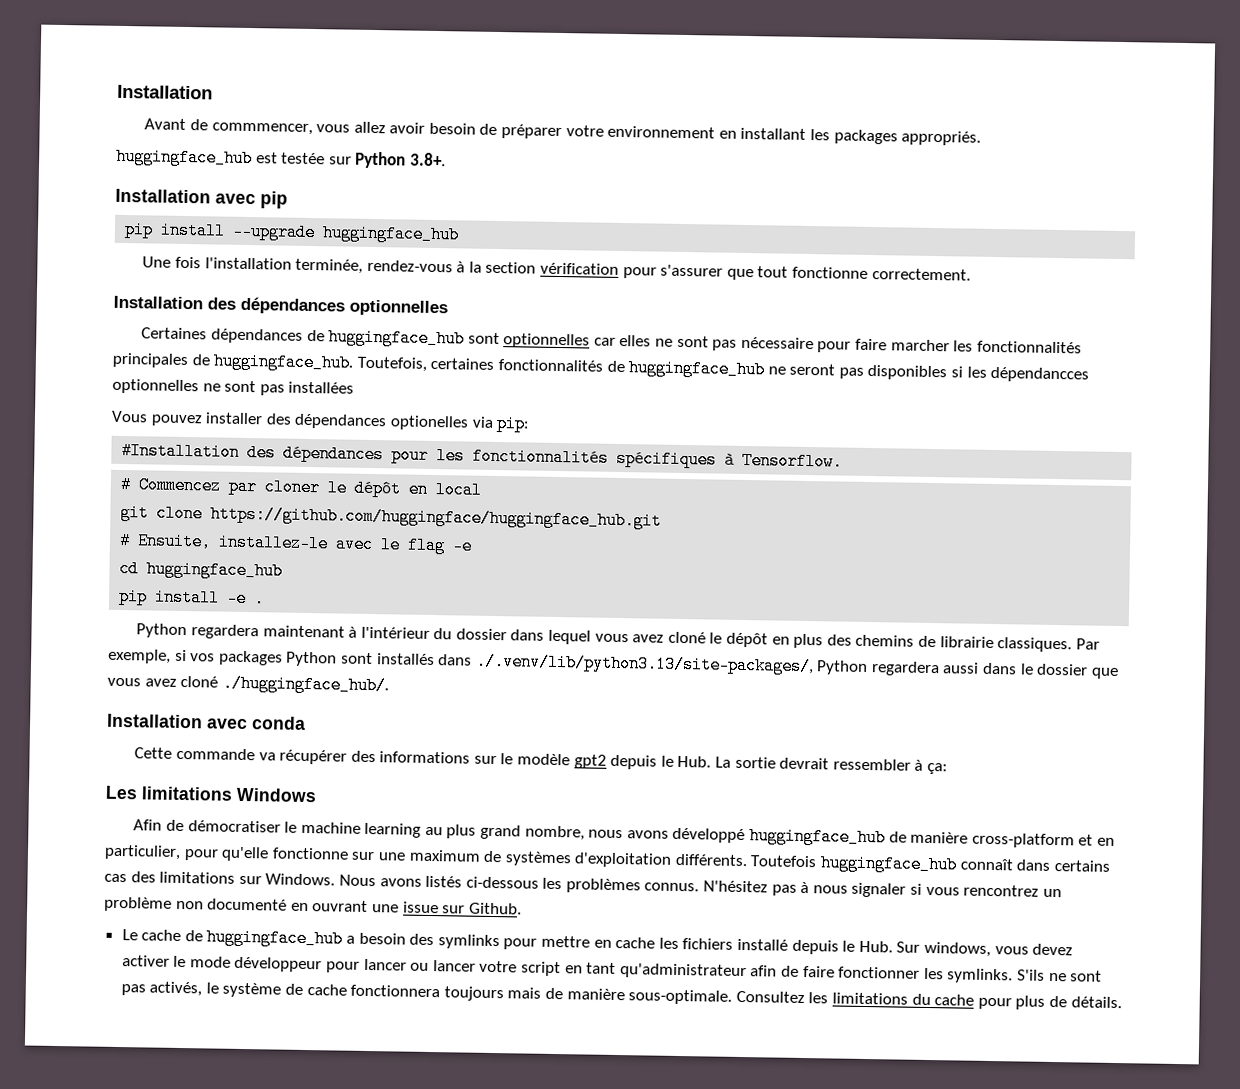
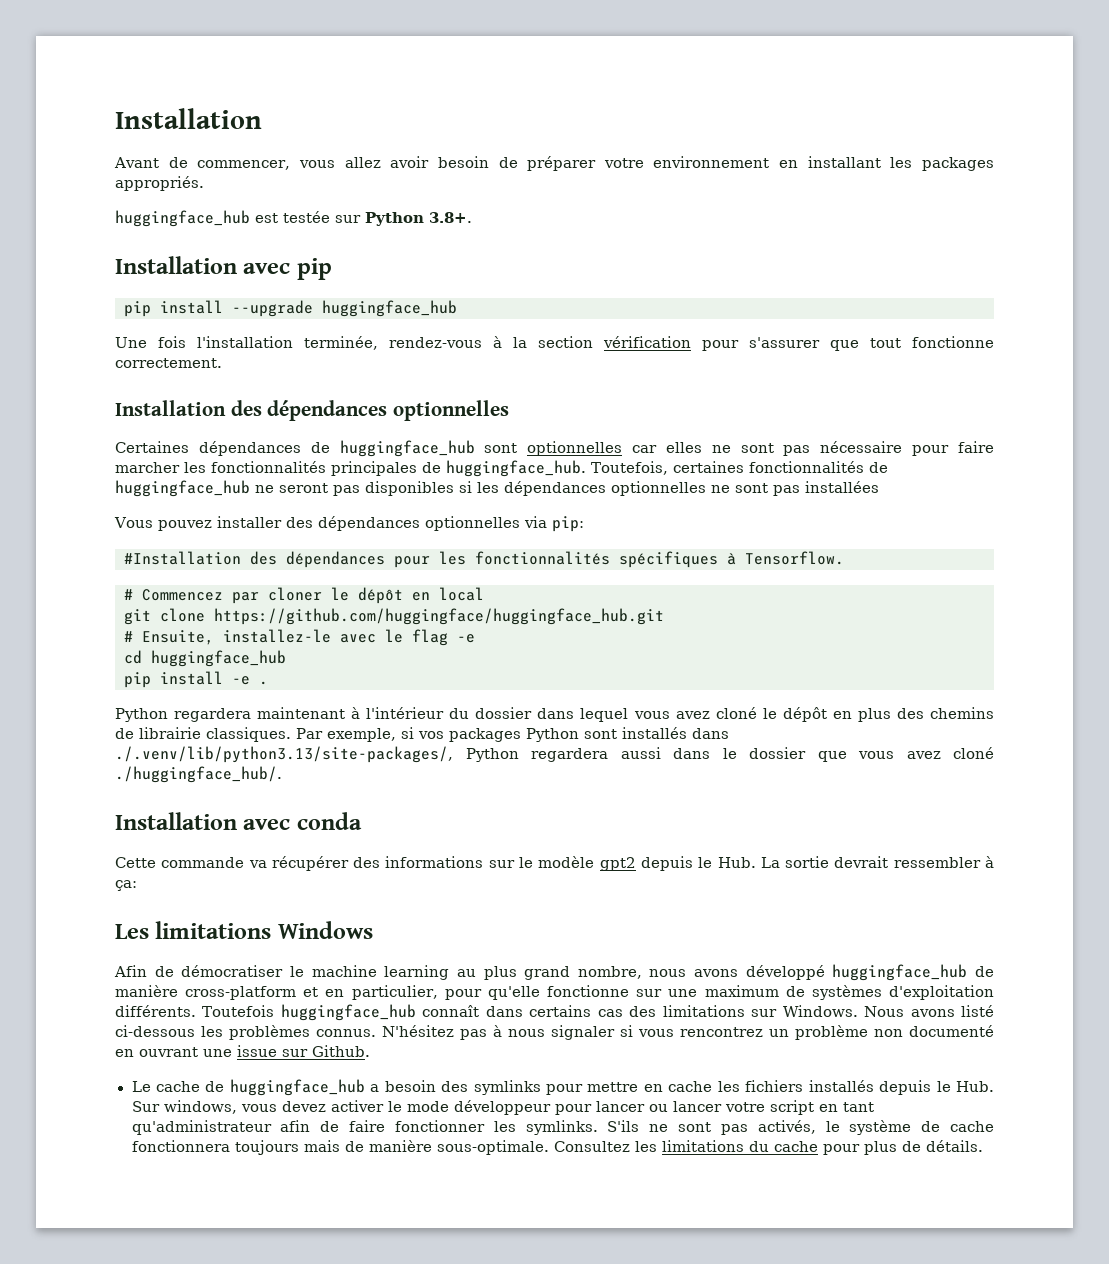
- Avant de commmencer, vous allez avoir besoin de préparer votre environnement en installant les packages appropriés.
+ Avant de commencer, vous allez avoir besoin de préparer votre environnement en installant les packages appropriés.
- Toutefois, certaines fonctionnalités de huggingface_hub ne seront pas disponibles si les dépendancces optionnelles ne sont pas installées
+ Toutefois, certaines fonctionnalités de huggingface_hub ne seront pas disponibles si les dépendances optionnelles ne sont pas installées
- Vous pouvez installer des dépendances optionelles via pip:
+ Vous pouvez installer des dépendances optionnelles via pip:
- Nous avons listés ci-dessous les problèmes connus.
+ Nous avons listé ci-dessous les problèmes connus.
- Le cache de huggingface_hub a besoin des symlinks pour mettre en cache les fichiers installé depuis le Hub. Sur windows, vous devez activer le mode développeur pour lancer ou lancer votre script en tant qu'administrateur afin de faire fonctionner les symlinks.
+ Le cache de huggingface_hub a besoin des symlinks pour mettre en cache les fichiers installés depuis le Hub. Sur windows, vous devez activer le mode développeur pour lancer ou lancer votre script en tant qu'administrateur afin de faire fonctionner les symlinks.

+---+

- What the exercise asks -
Output the lines from the one with "- Toutefois, certaines" to the final line of the entries above, exactly as they stand, please, and nothing else.

- Expected output -
- Toutefois, certaines fonctionnalités de huggingface_hub ne seront pas disponibles si les dépendancces optionnelles ne sont pas installées
+ Toutefois, certaines fonctionnalités de huggingface_hub ne seront pas disponibles si les dépendances optionnelles ne sont pas installées
- Vous pouvez installer des dépendances optionelles via pip:
+ Vous pouvez installer des dépendances optionnelles via pip:
- Nous avons listés ci-dessous les problèmes connus.
+ Nous avons listé ci-dessous les problèmes connus.
- Le cache de huggingface_hub a besoin des symlinks pour mettre en cache les fichiers installé depuis le Hub. Sur windows, vous devez activer le mode développeur pour lancer ou lancer votre script en tant qu'administrateur afin de faire fonctionner les symlinks.
+ Le cache de huggingface_hub a besoin des symlinks pour mettre en cache les fichiers installés depuis le Hub. Sur windows, vous devez activer le mode développeur pour lancer ou lancer votre script en tant qu'administrateur afin de faire fonctionner les symlinks.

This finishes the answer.